New Haven Principal Tiffanie Clark did not respond to request for comment, but Nelson County School Superintendent Wes Bradley said he believes New Haven is following the executive order, and using the exemption for small groups.
“I think this is why the governor allows for the small groups, that schools are the life source for students, and to keep some of our most needy kids out of our schools in small groups would be more concerning,” Bradley told WFPL News.
“K-3 was chosen largely because those are the students that are going to have the most challenges in a virtual world,” he said.
However, Bradley did not address the discrepancy between New Haven’s full-day schedule and KDE guidance limiting targeted services to under two hours.
Nelson County, like nearly all of the state, is in the “red zone,” with 79.7 average daily cases per 100,000 people as of Monday, signifying uncontrolled spread of COVID-19.
Bradley said he believes being in school is safer for students than being at home, noting recent comments from CDC director Robert Redfield that coronavirus infections found in schools are usually “not acquired in schools,” but in the community.
“It’s obvious that schools are safe, if they’re following the Healthy At School guidelines,” Bradley said.
As reported by Wave 3, Nelson County teachers have already reached out to Beshear over concerns about being required to continue to report to work in the school building and provide childcare for employees while schools were in virtual instruction.
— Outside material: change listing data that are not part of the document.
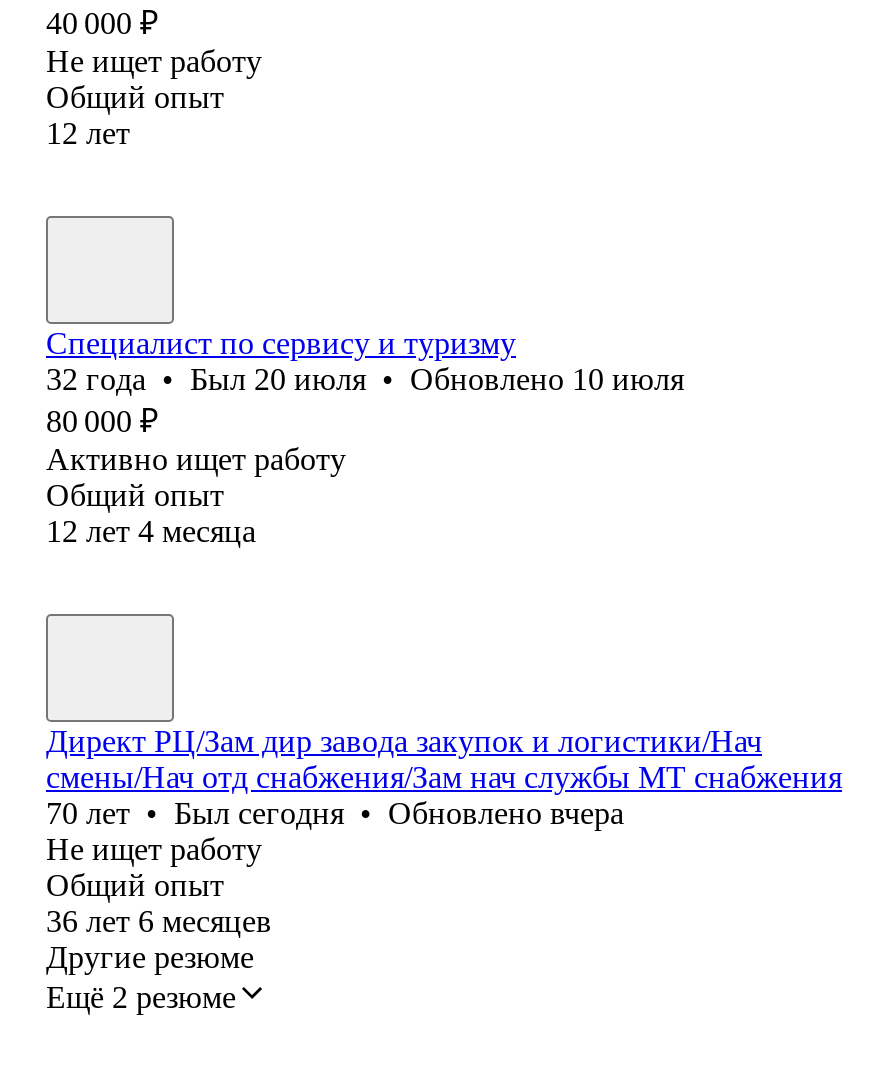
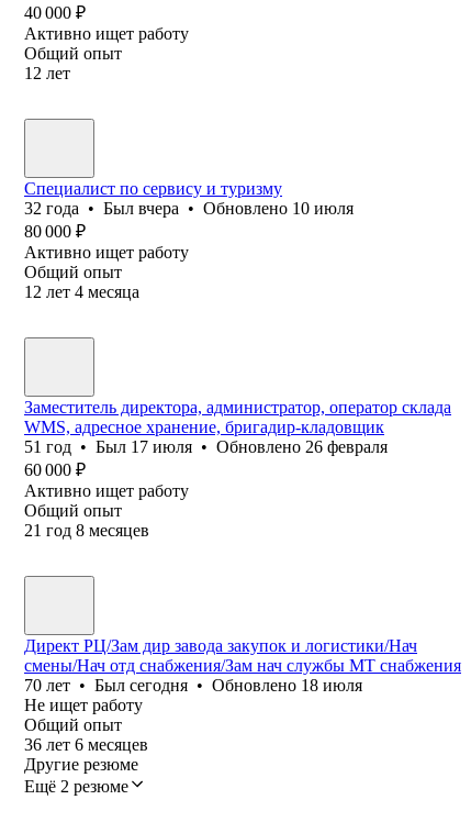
[46,44,262,78] Не ищет работу -> [24,24,189,43] Активно ищет работу
[46,362,684,396] 32 года • Был 20 июля • Обновлено 10 июля -> [24,199,354,217] 32 года • Был вчера • Обновлено 10 июля
none -> [24,398,451,539] Заместитель директора, администратор, оператор склада | WMS, адресное хранение, бригадир-кладовщик | 51 год • Был 17 июля • Обновлено 26 февраля | 60 000 ₽ | Активно ищет работу | Общий опыт | 21 год 8 месяцев
[46,796,624,830] 70 лет • Был сегодня • Обновлено вчера -> [24,676,362,694] 70 лет • Был сегодня • Обновлено 18 июля

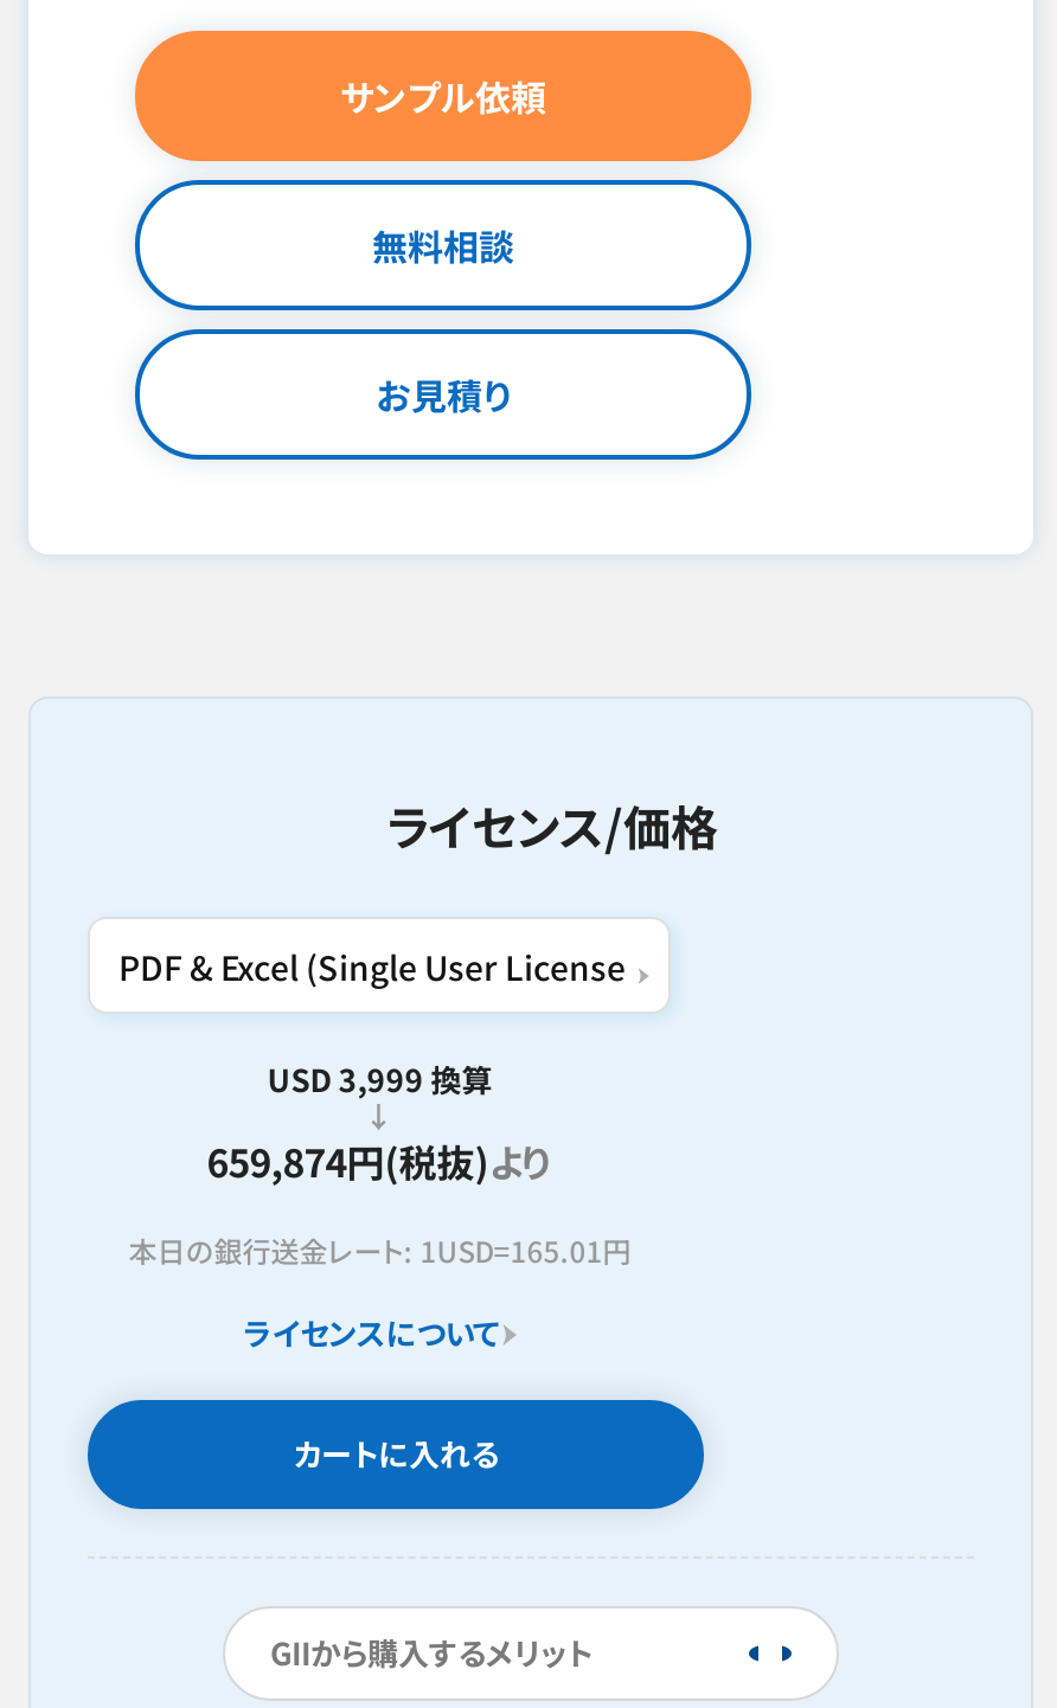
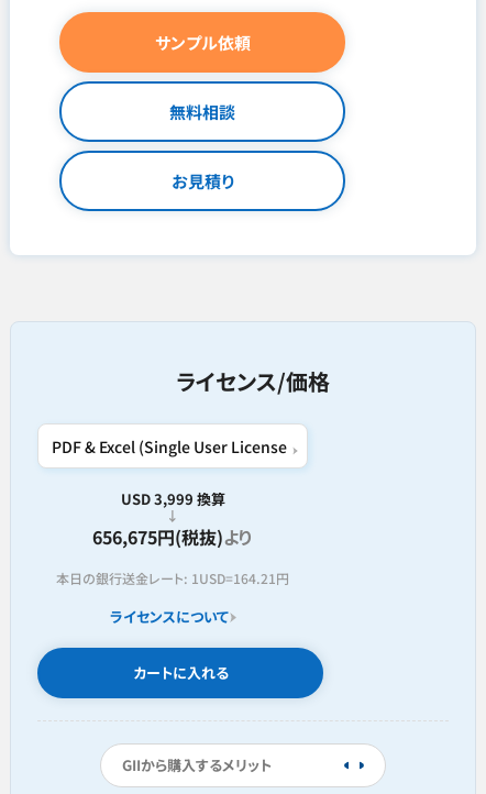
[207,1132,553,1189] 659,874円(税抜)より -> [93,523,253,550] 656,675円(税抜)より
[128,1229,631,1270] 本日の銀行送金レート: 1USD=165.01円 -> [56,569,289,587] 本日の銀行送金レート: 1USD=164.21円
New Haven is not the only school at odds with Beshear’s executive order. Highlands Latin School in Louisville announced it would ignore the governor’s order, according to the Courier-Journal. Danville Christian Academy has filed a complaint against the governor over the closure mandate. State Attorney General Daniel Cameron joined the school’s lawsuit.
Clarification: The caption for the New Haven schedule diagram has been changed. While this diagram was originally intended for virtual students, and not for in-person small groups, WFPL News has been told the schedule was later offered as a template for structuring full-day in-person instruction beginning the week of Nov. 30.